Exercise:
Quote exactly and only this range of lines in the data below: the line that holds "font-size: 11px ->" to the line that holds "color: #15803d ->", both included.

Provided information:
◆ ◆ ◆ ◆ ◆

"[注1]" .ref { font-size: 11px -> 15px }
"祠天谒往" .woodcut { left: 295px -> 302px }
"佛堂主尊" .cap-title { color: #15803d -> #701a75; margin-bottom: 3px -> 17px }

◆ ◆ ◆ ◆ ◆

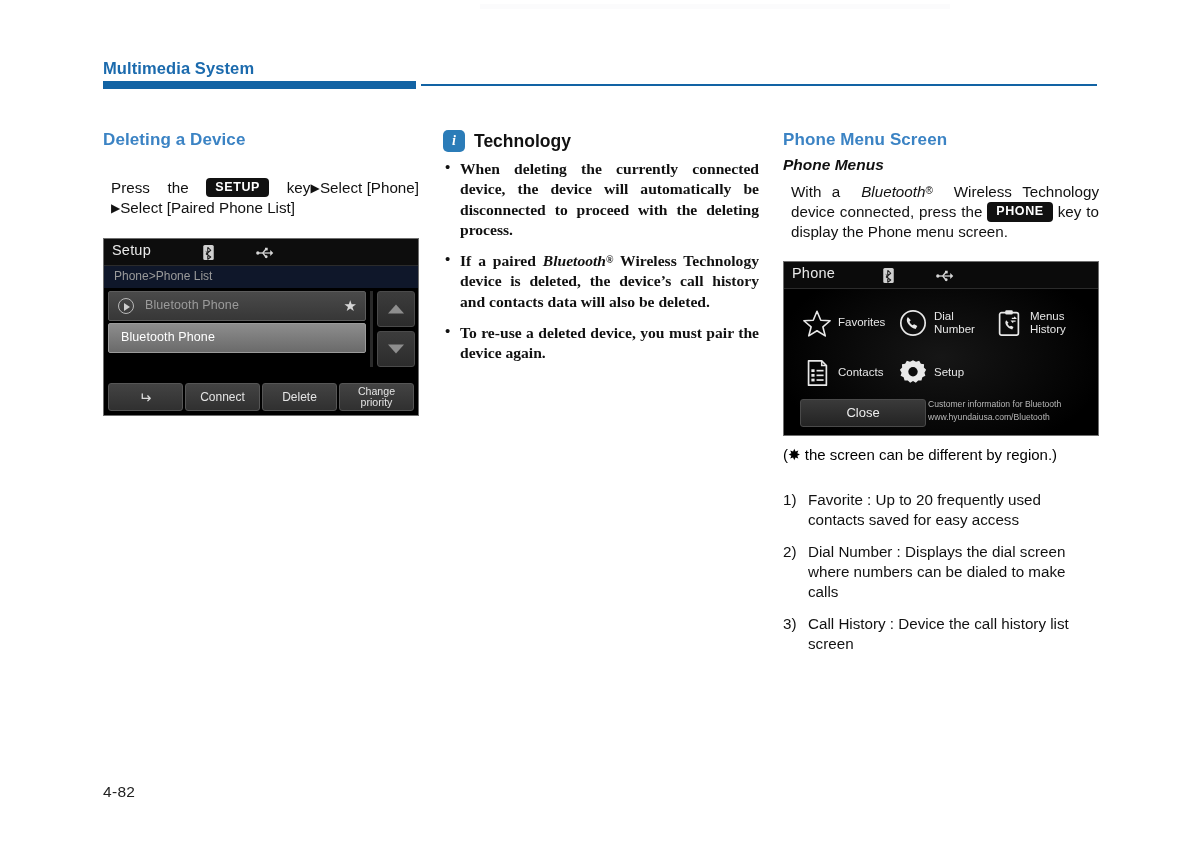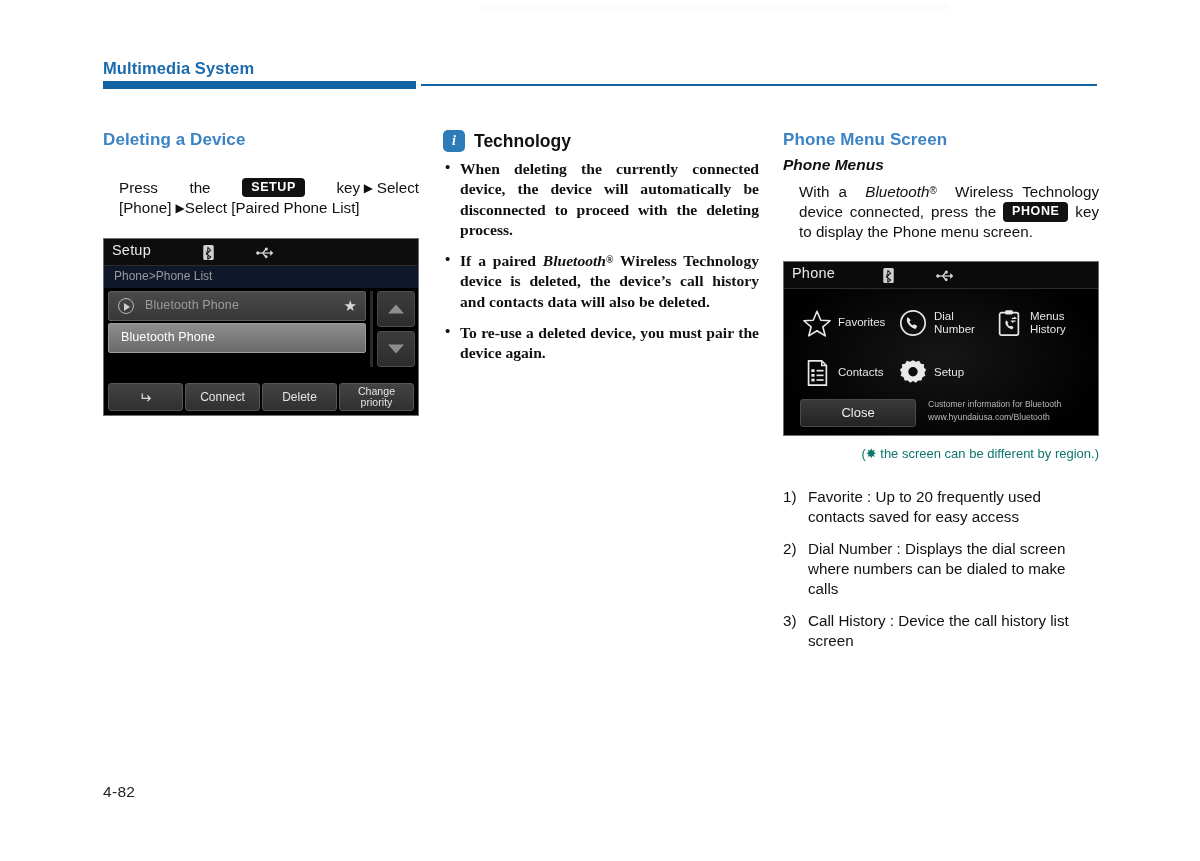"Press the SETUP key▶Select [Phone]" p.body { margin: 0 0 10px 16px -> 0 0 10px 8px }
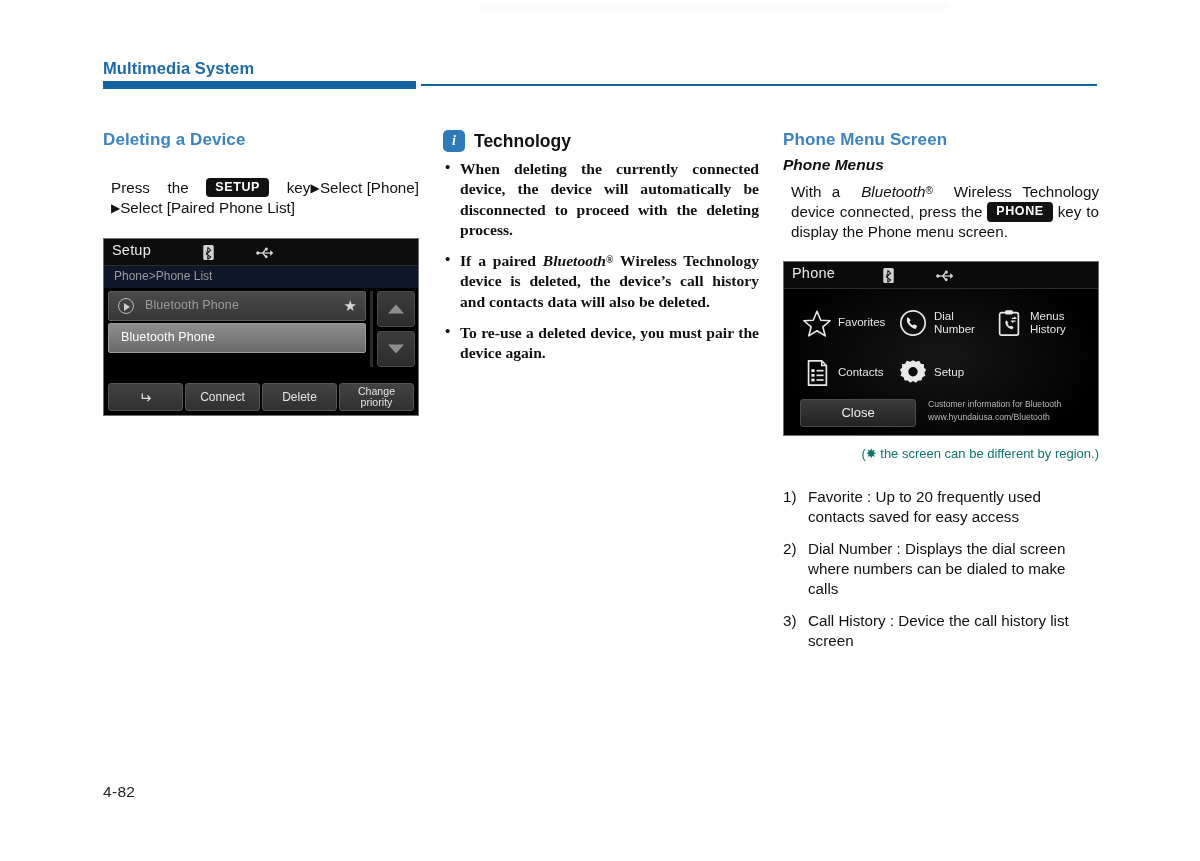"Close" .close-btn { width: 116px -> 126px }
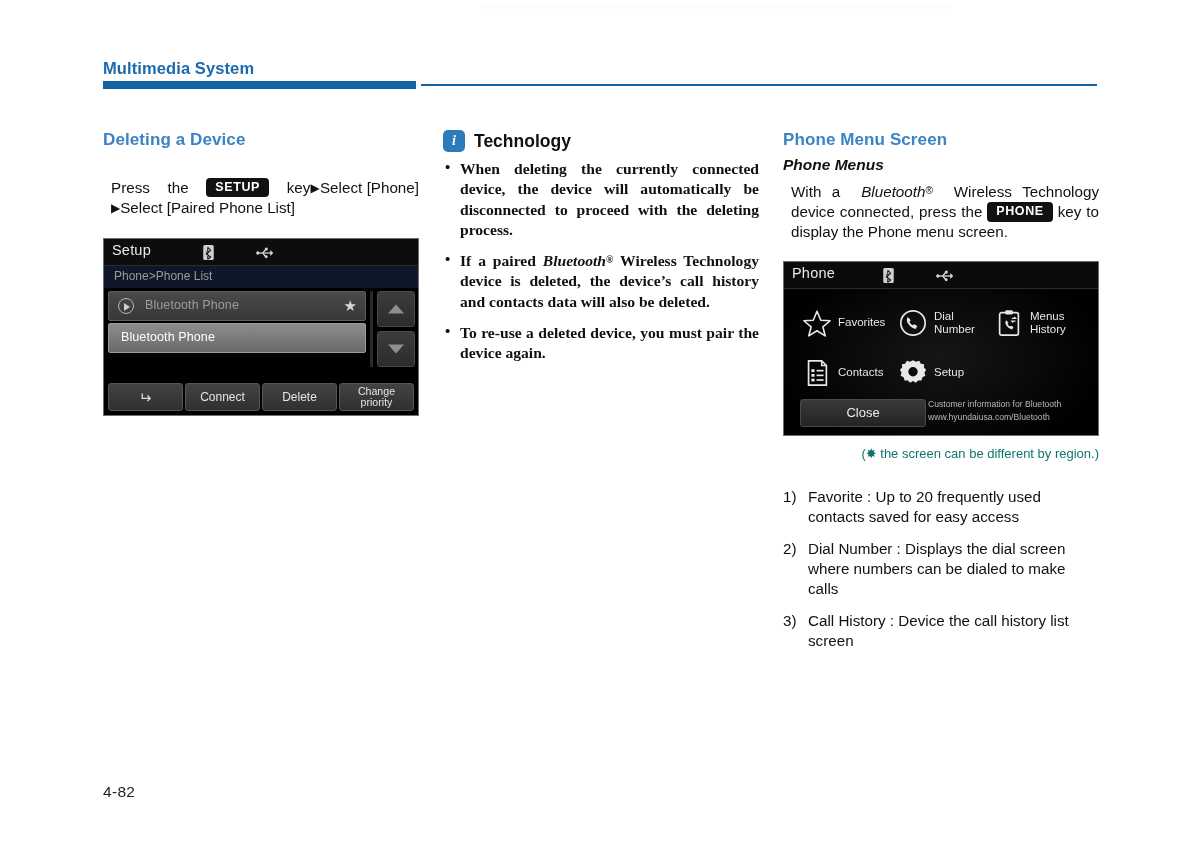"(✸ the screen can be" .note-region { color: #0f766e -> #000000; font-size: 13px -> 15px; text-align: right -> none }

◆ ◆ ◆ ◆ ◆

Answer for this exercise:
"[注1]" .ref { font-size: 11px -> 15px }
"祠天谒往" .woodcut { left: 295px -> 302px }
"佛堂主尊" .cap-title { color: #15803d -> #701a75; margin-bottom: 3px -> 17px }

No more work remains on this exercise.